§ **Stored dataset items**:
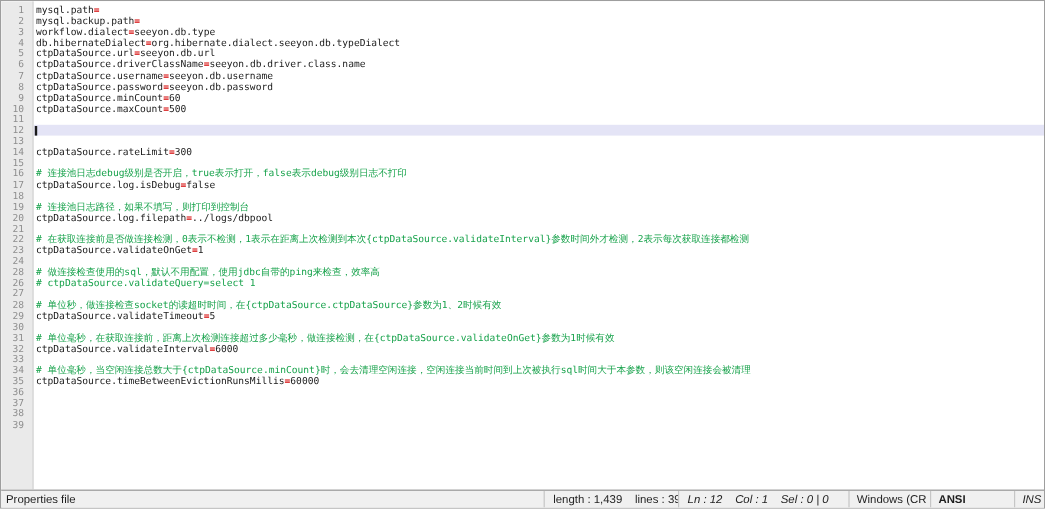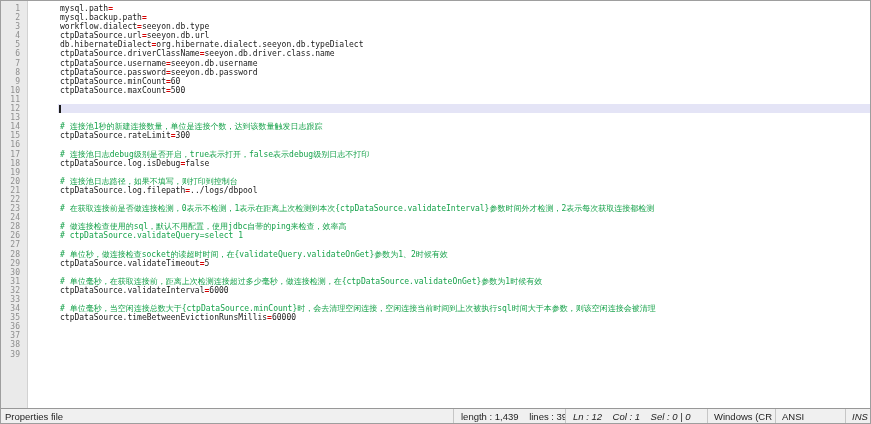"mysql.path=" .code-col { margin-left: 30px -> none }
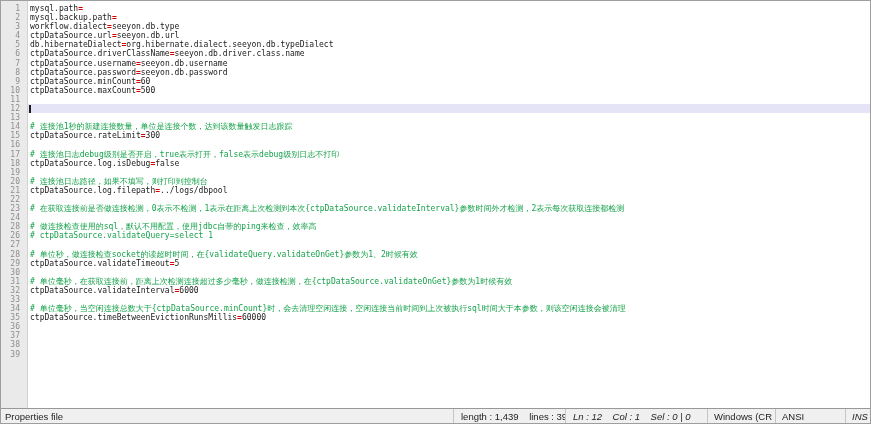"ctpDataSource.url=seeyon.db.url" div.row { order: before "db.hibernateDialect=org.hibernate.dialec" -> after "db.hibernateDialect=org.hibernate.dialec" }
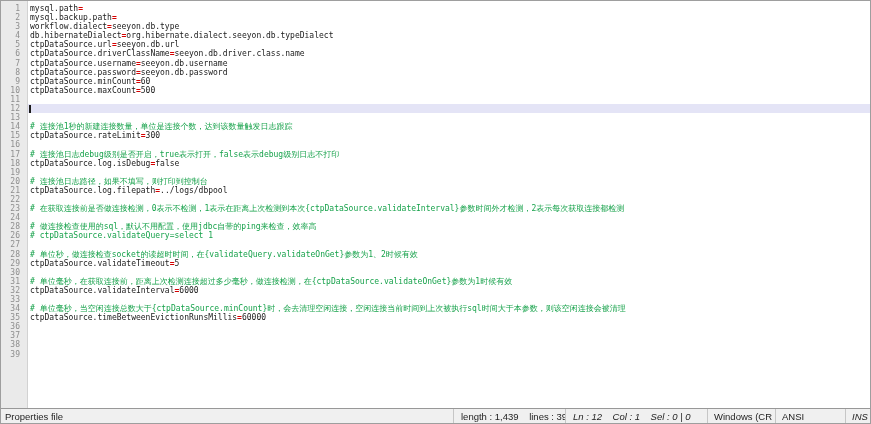"# 连接池1秒的新建连接数量，单位是连接个数，达到该数量触发日志跟踪" div.row { html: <div><span># 连接池1秒的新建连接数量，单位是连接个数，达到该数量触发日志跟踪</span></div> -> none }
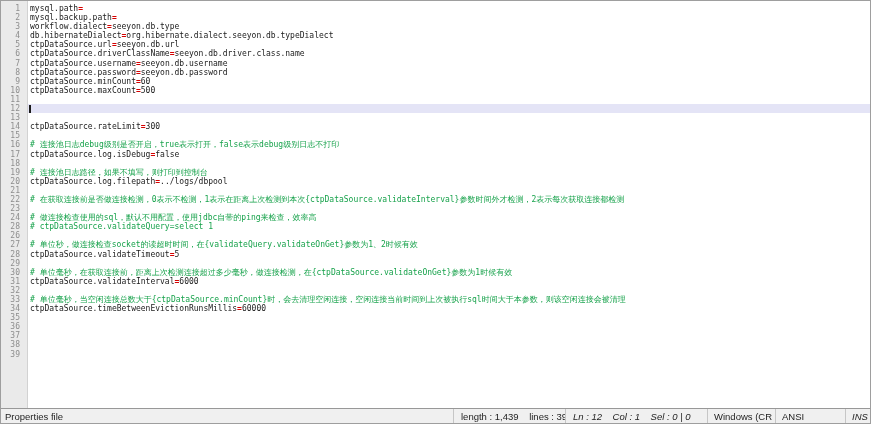"ctpDataSource.validateOnGet=1" div.row { html: none -> <div><span>ctpDataSource.validateOnGet</span><span>=</span><span>1</span></div> }
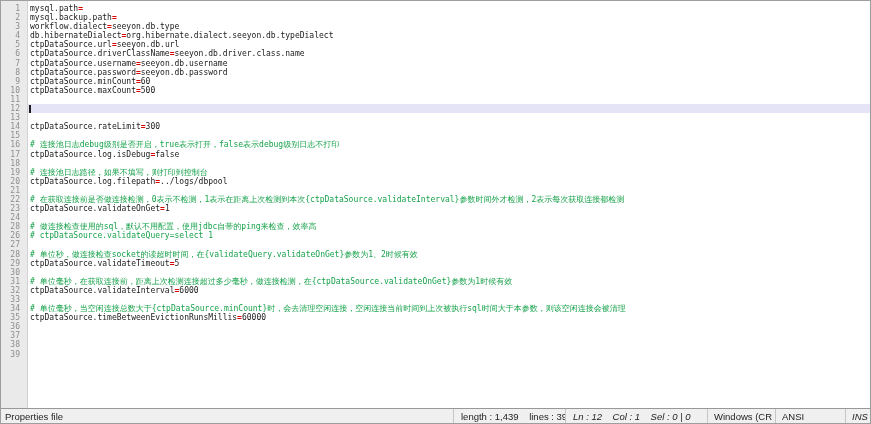"# 单位秒，做连接检查socket的读超时时间，在{validateQuery.validateOnGet}参数为1、2时候有效" span.seg-c { text: validateQuery.validateOnGet -> ctpDataSource.ctpDataSource }
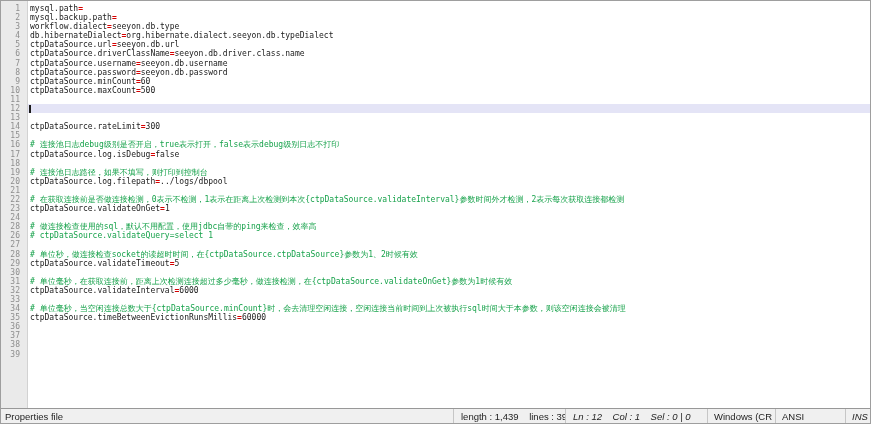"ANSI" .sb-enc { font-weight: none -> bold }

§ **DIRECTIONS FOR THIS TASK**: Only the lines from the one containing "text: validateQuery.validateOnGet ->" through the last line of the entries above, both included, belong in the answer, written out exactly; pictures do not.

§ **ANSWER FOR THE TASK**:
"# 单位秒，做连接检查socket的读超时时间，在{validateQuery.validateOnGet}参数为1、2时候有效" span.seg-c { text: validateQuery.validateOnGet -> ctpDataSource.ctpDataSource }
"ANSI" .sb-enc { font-weight: none -> bold }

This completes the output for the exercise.